### YOUR GOAL
Omit every picture, then return each line of the data below exactly.

### DATA UNDER STUDY
+---+

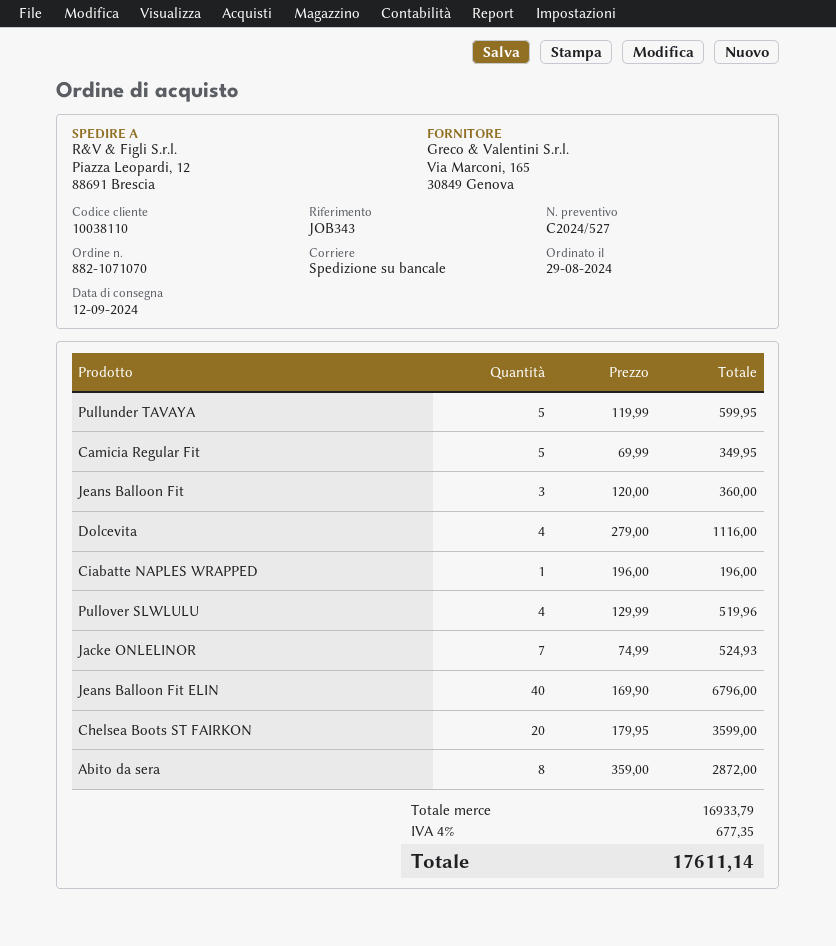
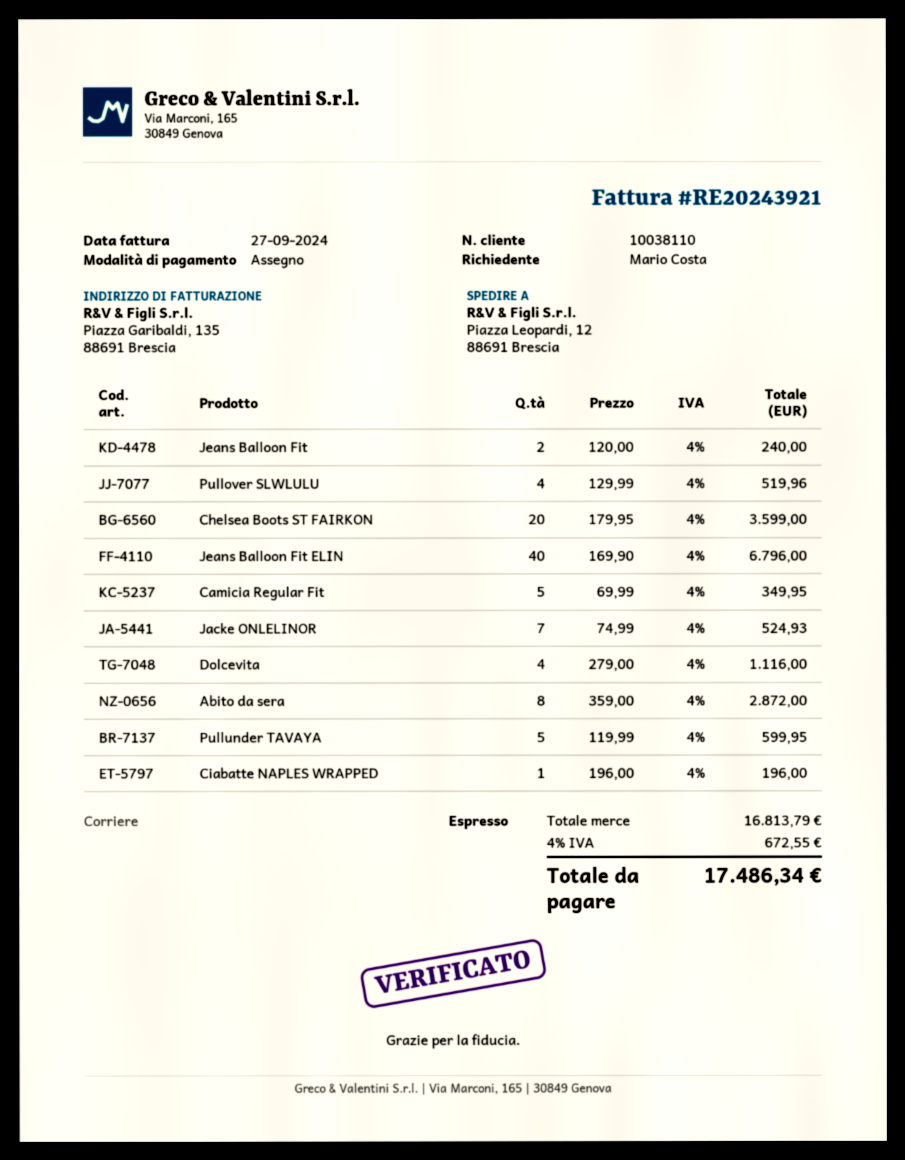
shipping method: pallet freight -> express
Jeans Balloon Fit: 3 x 120.00 = 360.00 -> 2 x 120.00 = 240.00
subtotal: 16933.79 -> 16813.79
tax: 4% = 677.35 -> 4% = 672.55
total: 17611.14 -> 17486.34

+---+

### RESULT OF THE EXERCISE
shipping method: pallet freight -> express
Jeans Balloon Fit: 3 x 120.00 = 360.00 -> 2 x 120.00 = 240.00
subtotal: 16933.79 -> 16813.79
tax: 4% = 677.35 -> 4% = 672.55
total: 17611.14 -> 17486.34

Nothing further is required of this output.